The easiest way to inject a new Patina DXE Core driver is to update the platform FDF file (/Platforms/QemuQ35Pkg/QemuQ35Pkg.fdf or /Platforms/QemuQ35Pkg/QemuQ35Pkg.fdf) to point to the new binary driver file as typically done in UEFI builds that ingest pre-compiled binaries. Modify the SECTION definition in the DXE_CORE file declaration as follows:

FILE DXE_CORE = 23C9322F-2AF2-476A-BC4C-26BC88266C71 {
  SECTION PE32 = "<new dxe core file path>"
  SECTION UI = "DxeCore"
}

This repository's platform FDF files support defining a build variable to override the default binary without needing to modify the FDF file. This can be set from the stuart_build command line by defining `BLD_*_DXE_CORE_BINARY_OVERRIDE':

stuart_build -c Platforms\QemuQ35Pkg\PlatformBuild.py --FLASHROM BLD_*_DXE_CORE_BINARY_OVERRIDE="<new dxe core file path>"
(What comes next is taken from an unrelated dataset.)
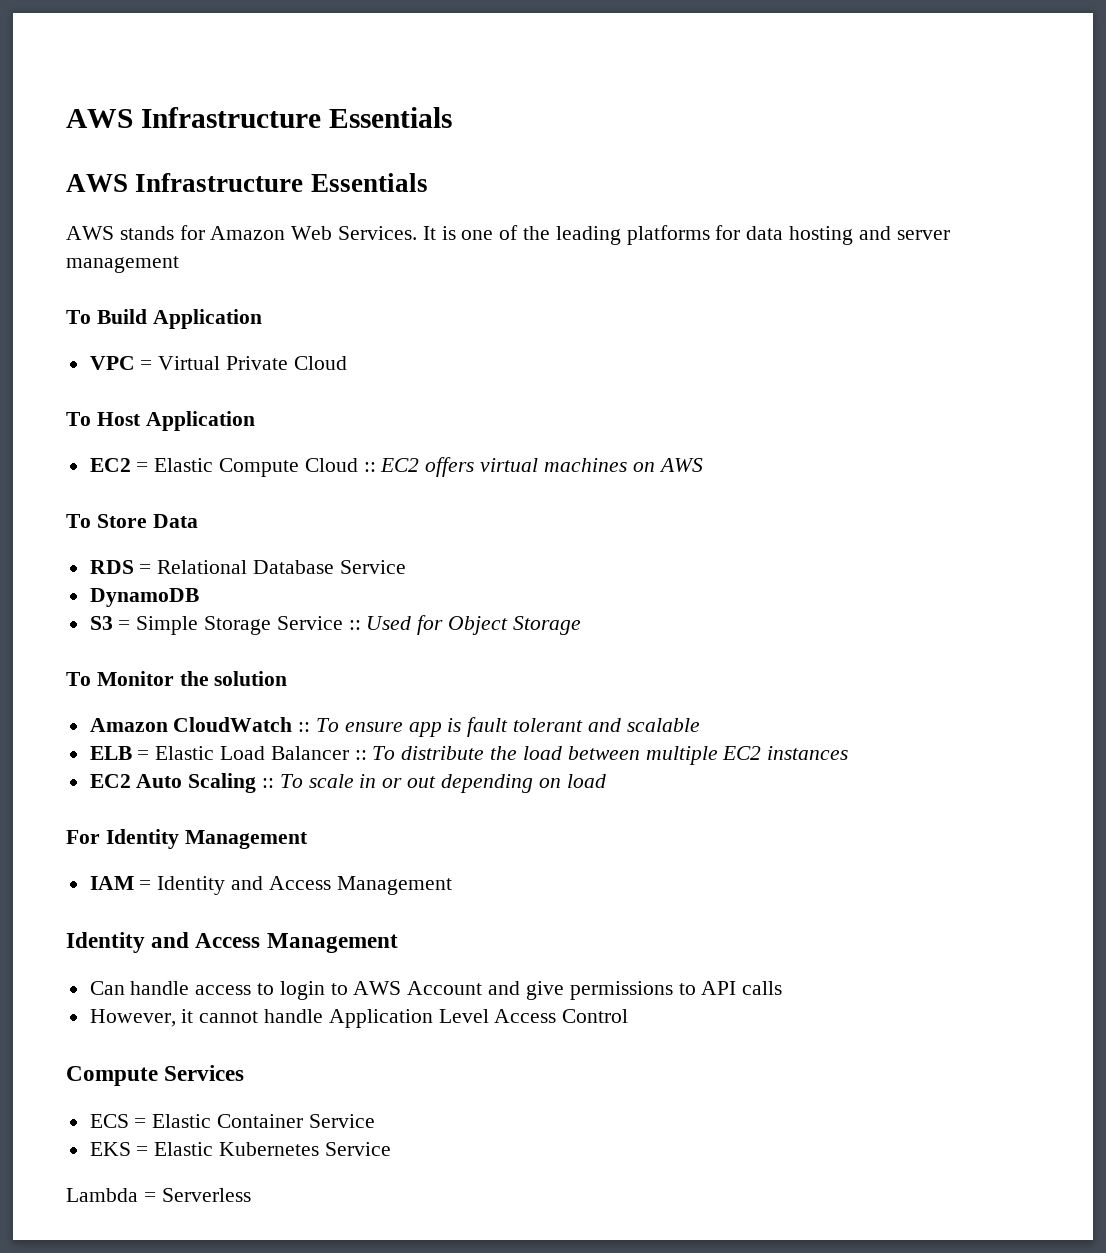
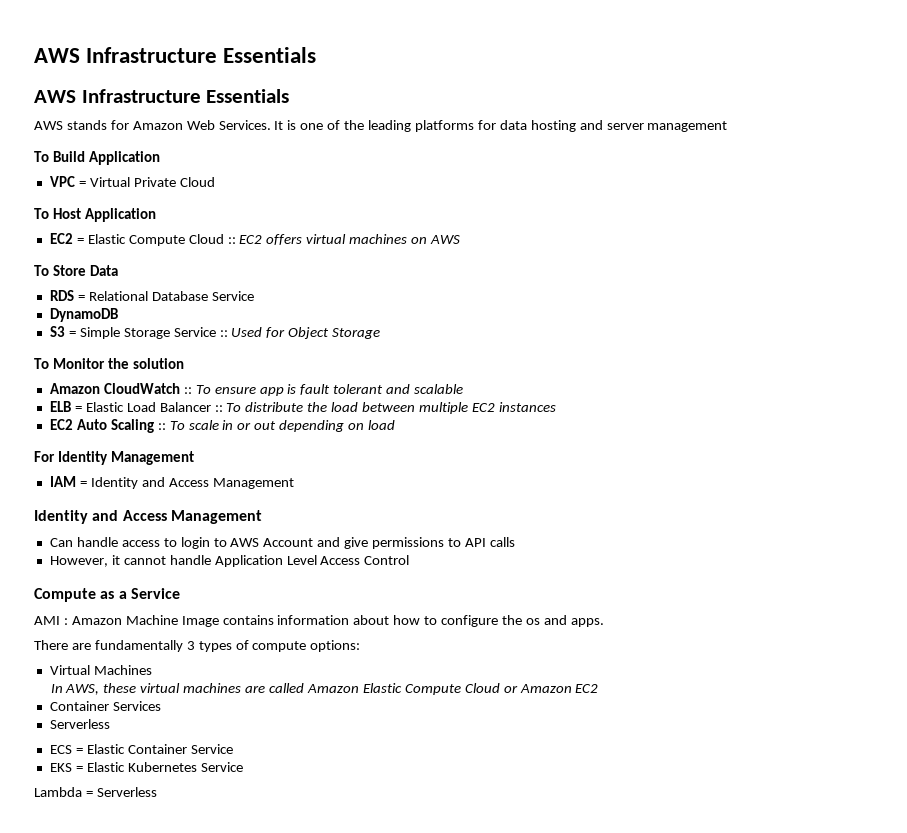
(158, 1076) none -> [100,588,180,599] [34,615,604,627] [34,640,361,652] [49,665,152,675] [50,683,599,695] [49,701,109,711] as a Service // AMI : Amazon Machine Image contains information about how to configure the os and apps. // There are fundamentally 3 types of compute options: // Virtual Machines // In AWS, these virtual machines are called Amazon Elastic Compute Cloud or Amazon EC2 // Container
(245, 1073) none -> [49,719,110,729] // Serverless

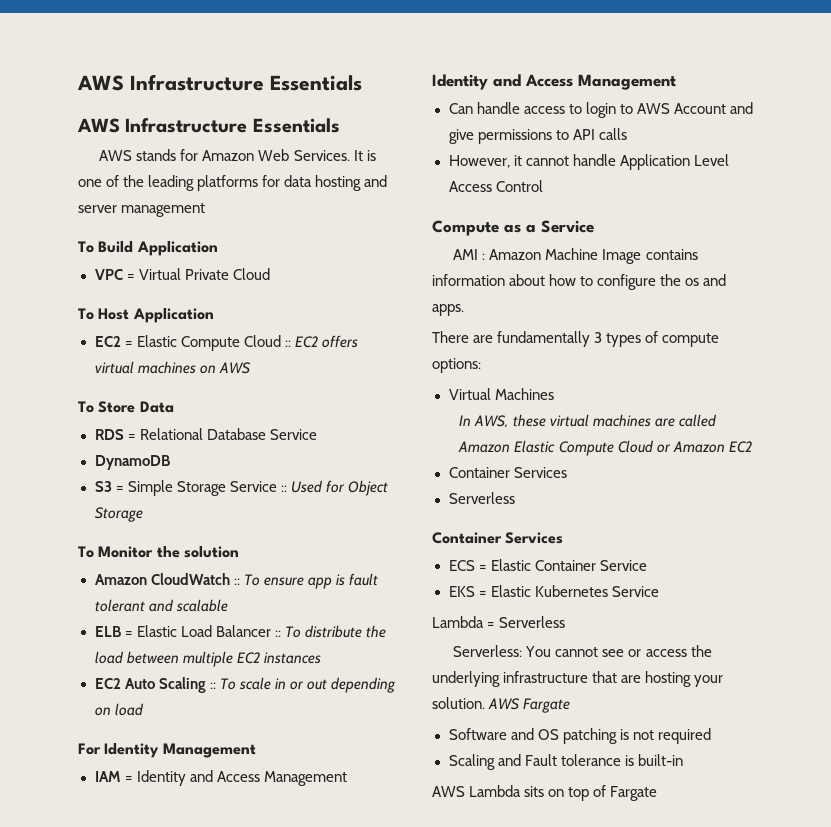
(110, 724) none -> [432,532,564,544] // Container Services
(157, 792) none -> [453,645,712,657] [432,671,724,687] [432,697,571,713] [448,728,711,744] [448,754,683,770] [432,785,658,801] // Serverless: You cannot see or access the underlying infrastructure that are hosting your solution. AWS Fargate // Software and OS patching is not required // Scaling and Fault tolerance is built-in // AWS Lambda sits on top of Fargate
Patching a Pre-Built UEFI Firmware Device Image

If multiple iterations of the DXE core are to be tested, the fastest way to integrate each to a bootable FD image is using the Patina FW Patcher. This tool will open an existing UEFI FD binary, find and replace the current DXE Core driver with a new file, and launch QEMU with the patched ROM image.

A build_and_run_rust_binary.py script is provided in the root of this repository to perform all steps necessary to compile the Patina DXE core driver, call the patcher, and start QEMU. For more details, run it with the --help command line parameter:

python build_and_run_rust_binary.py --help

• Note 1: This tool is not a general FW patcher to be used on any UEFI FD image. It relies on specific features implemented in this UEFI build.
• Note 2: Because this tool is patching an existing QEMU ROM image, only changes to the Rust DXE Core code will be merged. Any changes to the C code will require running a full stuart_build process to build a new ROM image.
• Note 3: The tool can be enhanced to patch more than the Patina DXE Core. If there is interest in new features, please start a discussion in the tool's repo discussions area.

Using a Custom QEMU Installation

By default, this repository automates the process of choosing a known working QEMU version and downloading that version into the workspace for you. If you want to use a custom QEMU installation, you can do so by passing the path to the Stuart build command with theQEMU_PATH argument. For example:

stuart_build -c Platforms/QemuQ35Pkg/PlatformBuild.py --flashonly QEMU_PATH="<path to qemu executable>"

You can also specify the directory where the QEMU binary is located by passing the QEMU_DIR argument. For example:

stuart_build -c Platforms/QemuQ35Pkg/PlatformBuild.py --flashonly QEMU_DIR="<path to qemu bin directory>"

Self Certification Tests

Refer to the Self Certification Test documentation for information on how to configure and run the Self Certification Tests (SCTs).